#### AVAILABLE DATA
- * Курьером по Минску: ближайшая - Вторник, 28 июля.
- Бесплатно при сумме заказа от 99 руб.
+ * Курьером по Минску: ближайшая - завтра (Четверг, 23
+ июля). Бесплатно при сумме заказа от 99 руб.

* * *

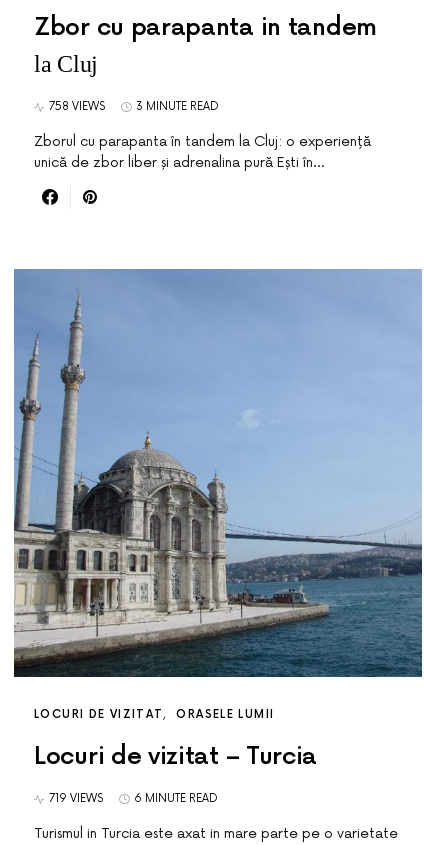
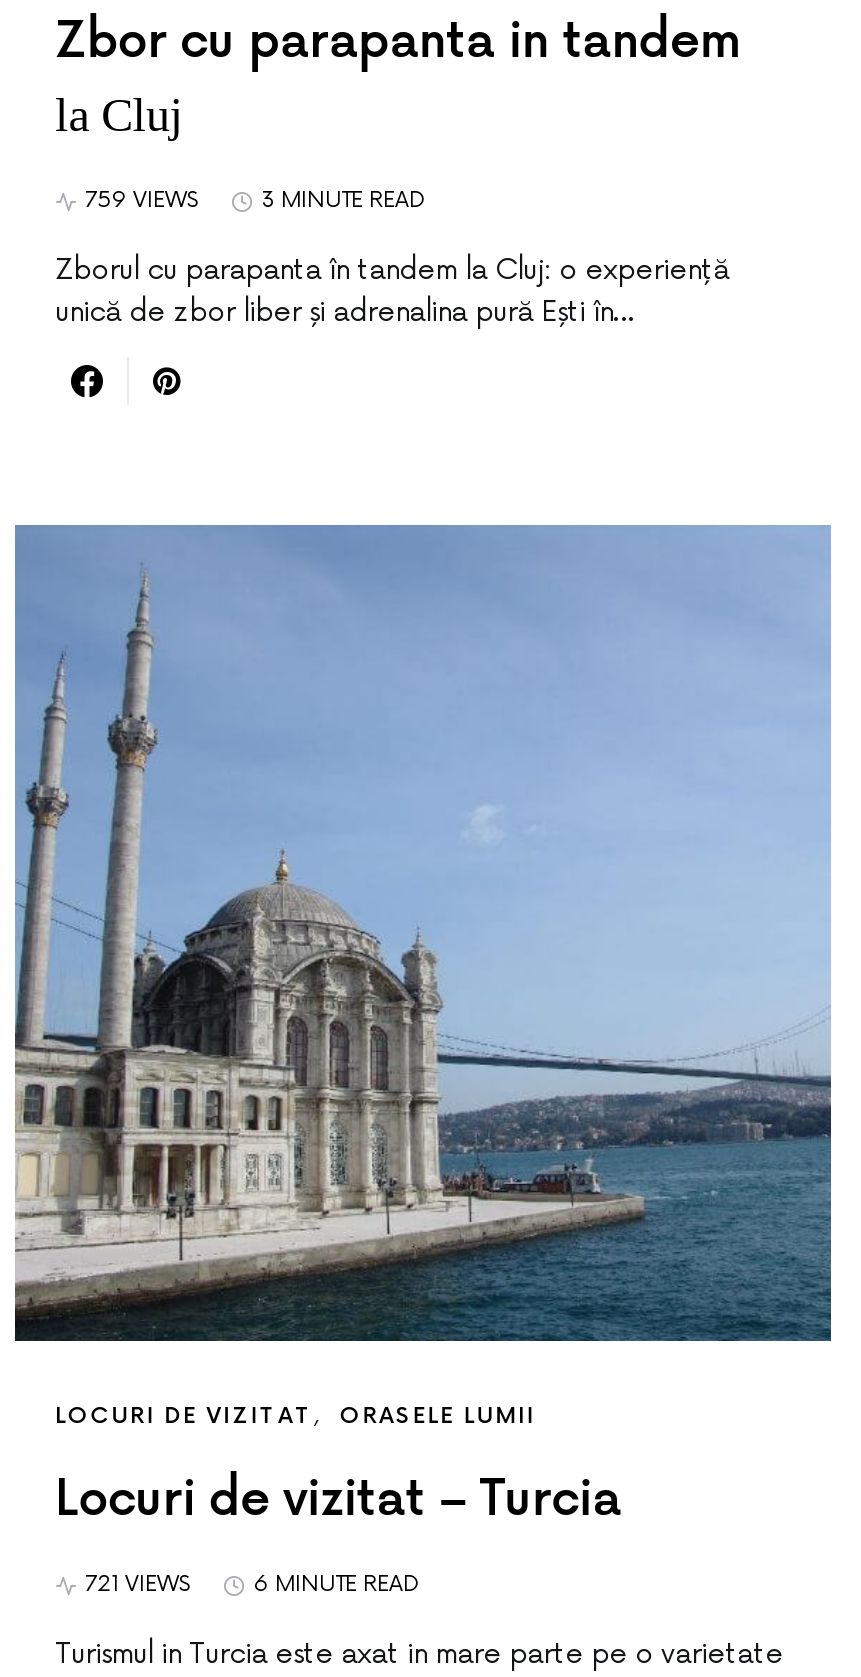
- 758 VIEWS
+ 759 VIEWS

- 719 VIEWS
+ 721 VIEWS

#### TASK TO COMPLETE
Bring together all lines of the entries above in which the string "ближайшая" occurs.

#### TASK RESULT
- * Курьером по Минску: ближайшая - Вторник, 28 июля.
+ * Курьером по Минску: ближайшая - завтра (Четверг, 23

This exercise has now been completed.